▸ **Your instructions**: In the material below, some lines may hold the word "span"; state how many do, giving only the number.

▸ **Source data**:

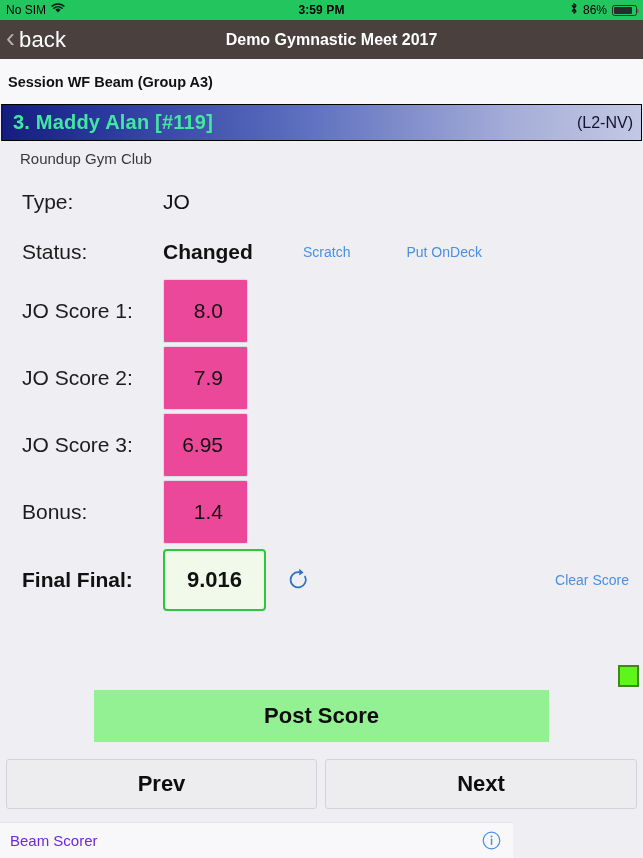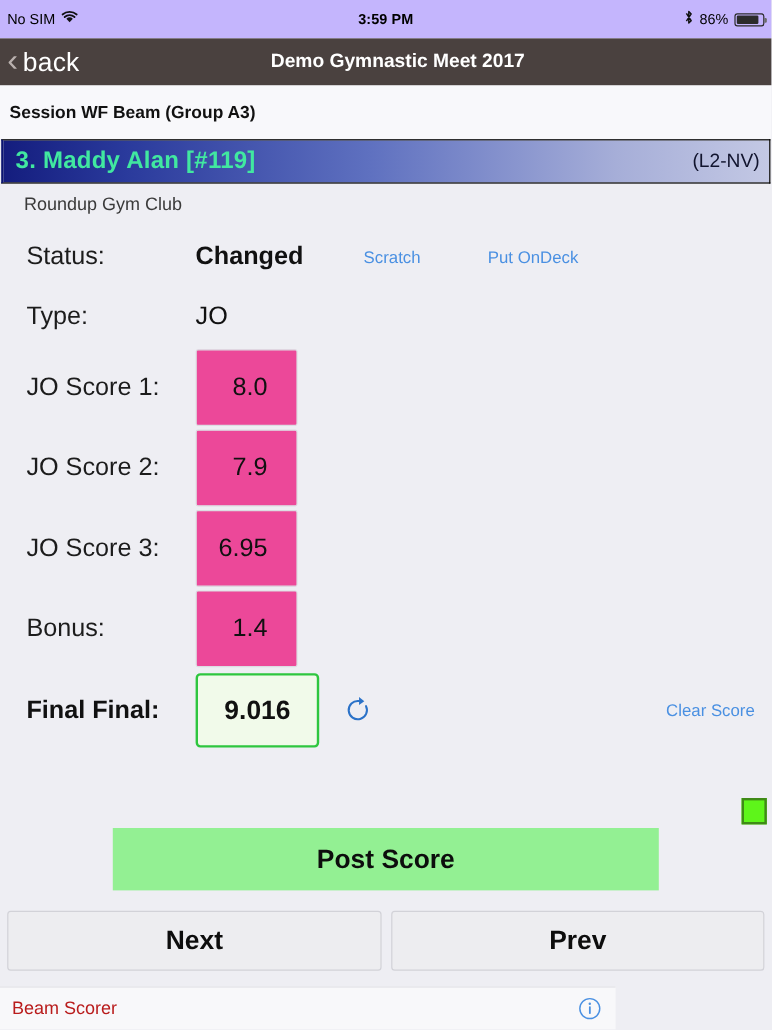--- a/index.html
+++ b/index.html
@@ -18,8 +18,8 @@
 
   
   .statusbar {
-    height: 32px;
-    background: #c4b5fd;
+    height: 20px;
+    background: #22c55e;
     display: flex;
     align-items: center;
     padding: 0 6px;

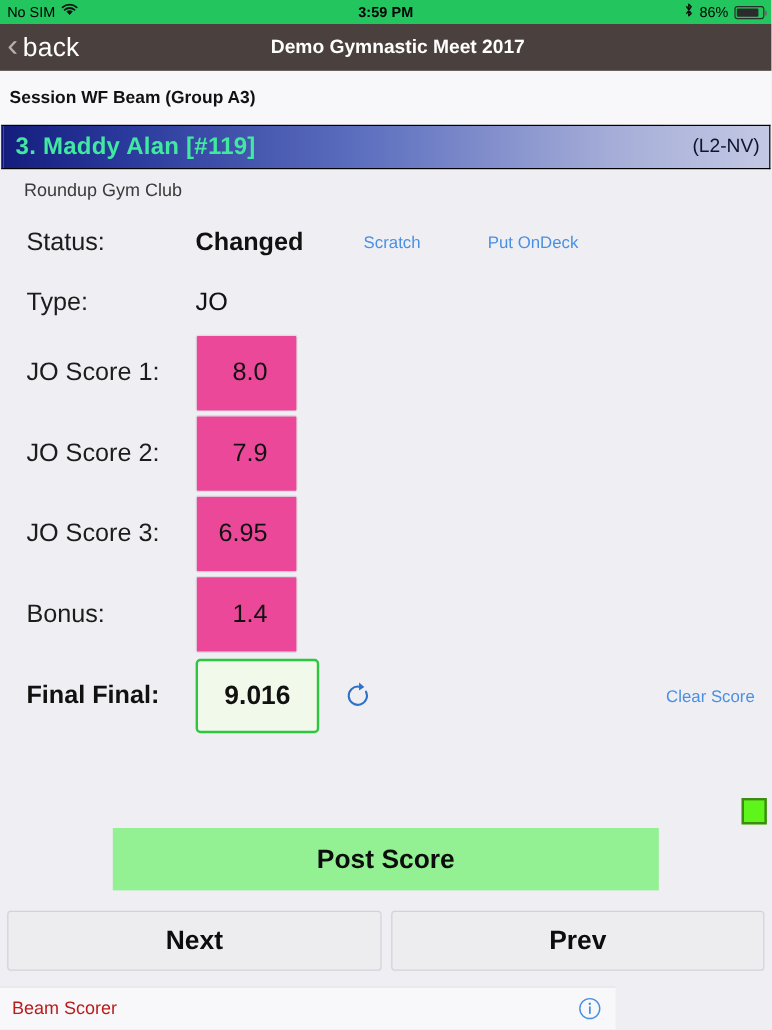--- a/index.html
+++ b/index.html
@@ -362,15 +362,15 @@
 <div class="rows">
 
   <div class="row">
+    <span class="row-label">Type:</span>
+    <span class="row-value plain">JO</span>
+  </div>
+
+  <div class="row">
     <span class="row-label">Status:</span>
     <span class="row-value">Changed</span>
     <span class="link scratch">Scratch</span>
     <span class="link">Put OnDeck</span>
-  </div>
-
-  <div class="row">
-    <span class="row-label">Type:</span>
-    <span class="row-value plain">JO</span>
   </div>
 
   <div class="row score-row">

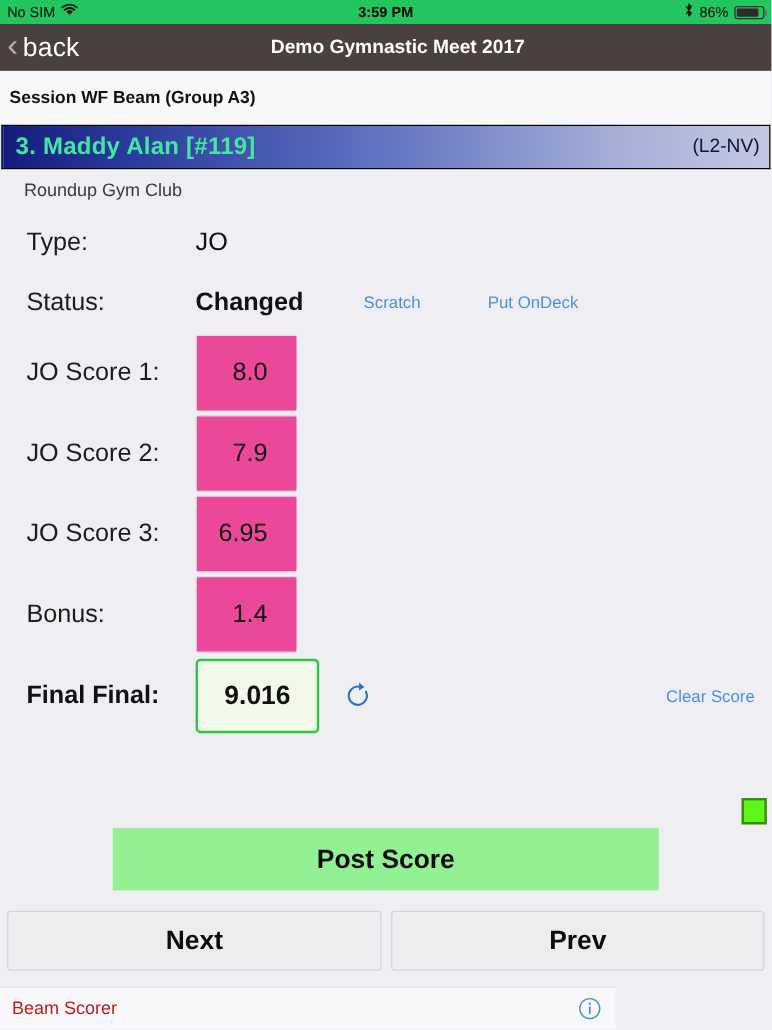--- a/index.html
+++ b/index.html
@@ -414,8 +414,8 @@
 </div>
 
 <div class="navrow">
+  <div class="navbtn prev">Prev</div>
   <div class="navbtn next">Next</div>
-  <div class="navbtn prev">Prev</div>
 </div>
 
 <div class="footer">

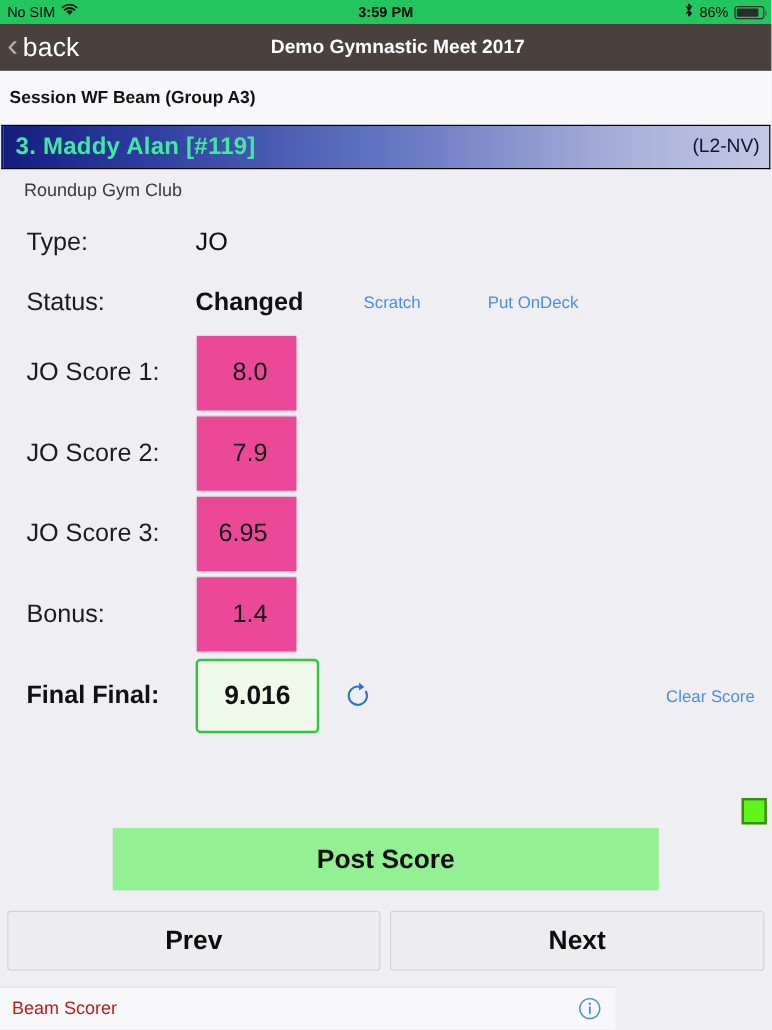--- a/index.html
+++ b/index.html
@@ -304,7 +304,7 @@
     padding: 0 12px 0 10px;
     box-sizing: border-box;
     font-size: 15px;
-    color: #b91c1c;
+    color: #6d28d9;
   }
   .footer .info-icon {
     margin-left: auto;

▸ **Answer space**: 8